How to read parquet files using DuckDB in Go?

834 Views Asked by At

I'm building an Arrow Flight SQL server in Go wrapping DuckDB to query a large number of parquet files(each with a different schema). I want those parquet files to be loaded into DuckDB on-demand(i.e. when a query is made over it) instead of loading all those files into DuckDB database at startup.

DuckDB CLI supports such behaviour by allow SQL queries over a group of files matching a glob pattern which is perfect. However when I start a simple Go Arrow Flight SQL server to connect to DuckDB and pass a single parquet file to use as the data source, I get an error when the server starts up.

Here is a snippet of my test code:

func CreateDB() (*sql.DB, error) {
    // Connect to the DuckDB database.
    db, err := sql.Open("duckdb", "parquet:/path/to/local/parquet/file.parquet")
    if err != nil {
        log.Fatal(err)
        return nil, err
    }
    defer db.Close()
    fmt.Println("Connection to DuckDB created successfully!")
    return db, nil
}

func main() {
    host := flag.String("host", "localhost", "IP/Hostname to bind the server to")
    port := flag.String("port", "31337", "Port to bind the server to")

    db, err := CreateDB()
    if err != nil {
        log.Fatal(err)
    }
    defer db.Close()

    srv := NewDuckDBFlightSQLServer(db)
    server := flight.NewServerWithMiddleware(nil)
    server.RegisterFlightService(flightsql.NewFlightServer(srv))
    server.Init(net.JoinHostPort(*host, *port))
    server.SetShutdownOnSignals(os.Interrupt, os.Kill)

    fmt.Println("DuckDB Flight SQL Server started on ", server.Addr(), "...")

    if err := server.Serve(); err != nil {
        log.Fatal(err)
    }
}

The error seen when running this code is:

could not open database: Binder Error: Unrecognized storage type "parquet"
2023/09/12 10:27:13 could not open database: Binder Error: Unrecognized storage type "parquet"

Basically it doesn't like parquet: prefix in the sql.Open() call. Removing that prefix gives a different(and a more obvious) error

could not open database: IO Error: The file "/path/to/local/parquet/file.parquet" exists, but it is not a valid DuckDB database file!

Connecting to DuckDB with in-memory database(passing second arg of sql.Open() as empty string) works fine and the server starts successfully.

Whats the right way to achieve this in Go? I do not find reference implementation(or starter docs) for "DuckDB + parquet + arrowFlightSQL" in Go yet. Does the duckDB driver in Go not support querying parquet files directly?

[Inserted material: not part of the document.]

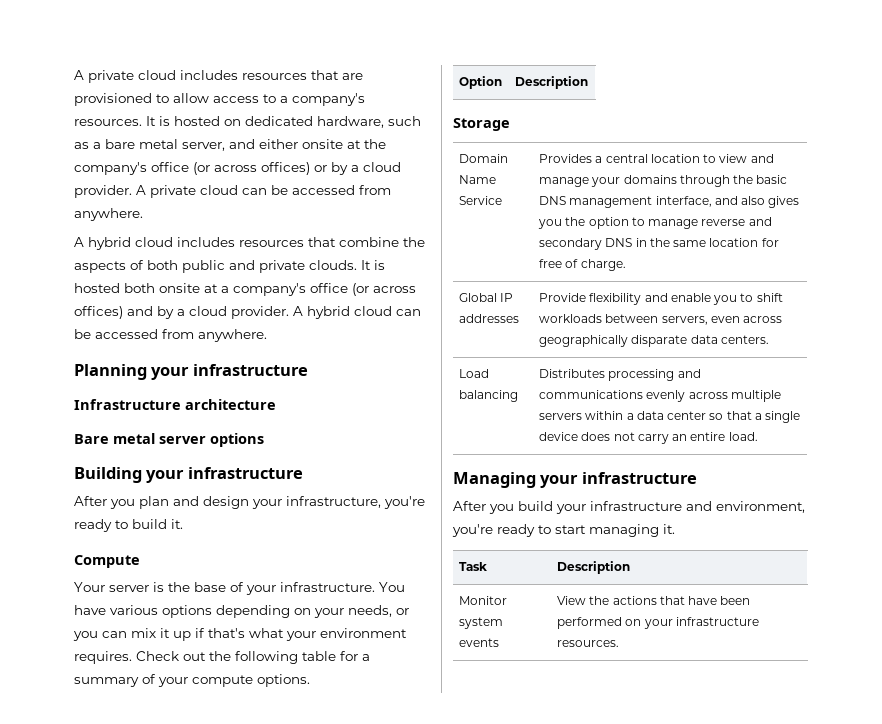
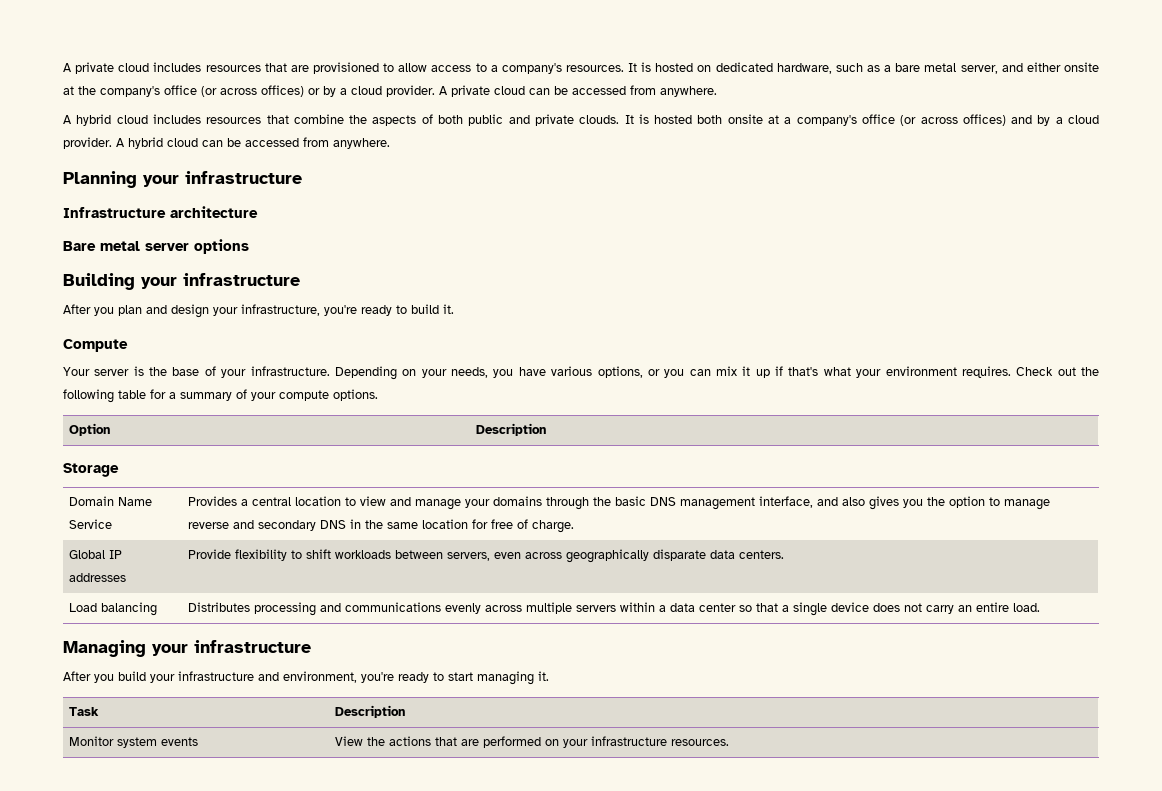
[379,582,405,592] [74,605,392,618] You have various options depending on your needs, -> [334,366,643,380] Depending on your needs, you have various options,
[644,293,738,305] and enable you -> (287, 555) none
[688,596,751,605] have been -> [460,739,479,746] are

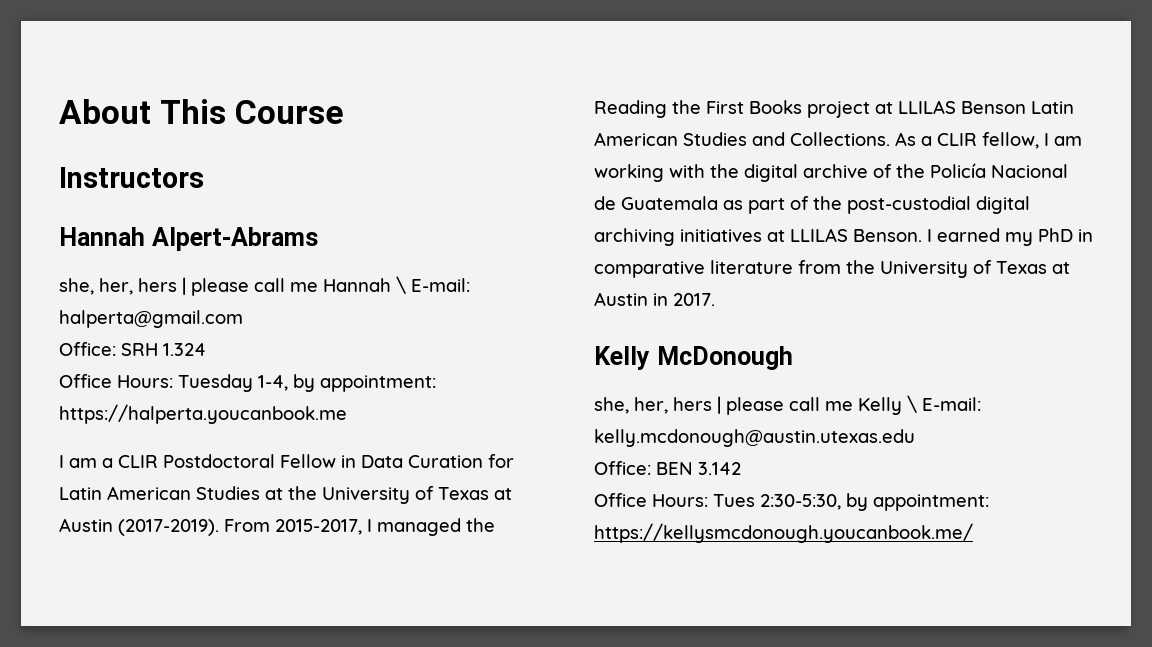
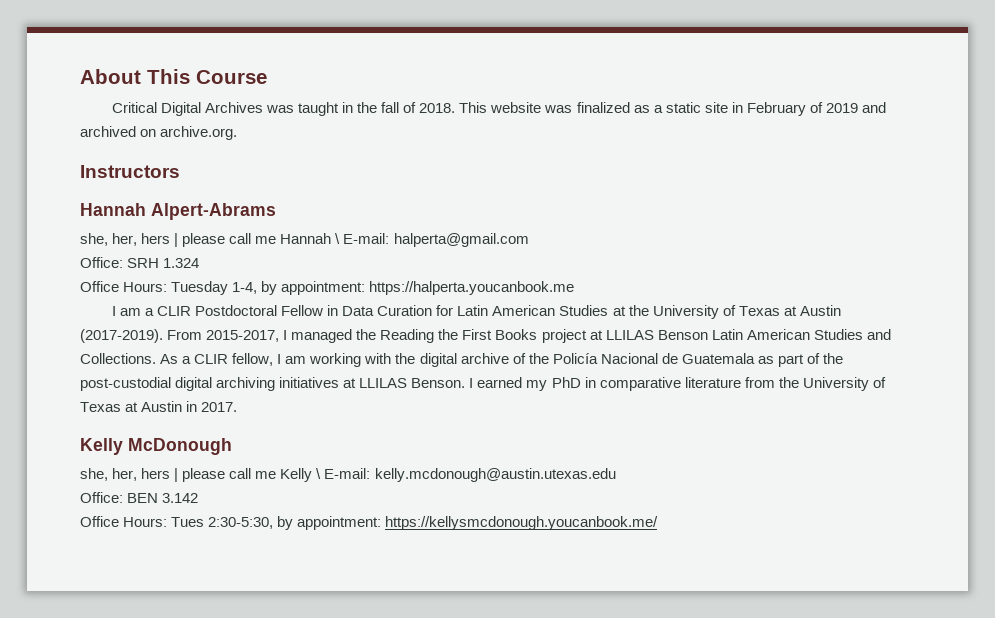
(345, 112) none -> [111,102,886,116] [80,126,238,140] // Critical Digital Archives was taught in the fall of 2018. This website was finalized as a static site in February of 2019 and archived on archive.org.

I've tested this on Go 1.18.10.

1

There are 1 best solutions below

0
On

First create a database the same way you do for sqlite:

db, err := sql.Open("duckdb", "mydb.db")
if err != nil {
    log.Fatal(err)
    return nil, err
}

and after that you can load you parquet file this way:

_, _ = db.execute("install 'parquet'")
_, _ = db.execute("load 'parquet'")
_, _ = db.execute("create view mydata as select * from read_parquet('path/to/your/parquet/file'")

Finally you can query your data this way:

_, _ = db.execute("select * from mydata")

See the doc here

Hope it helps.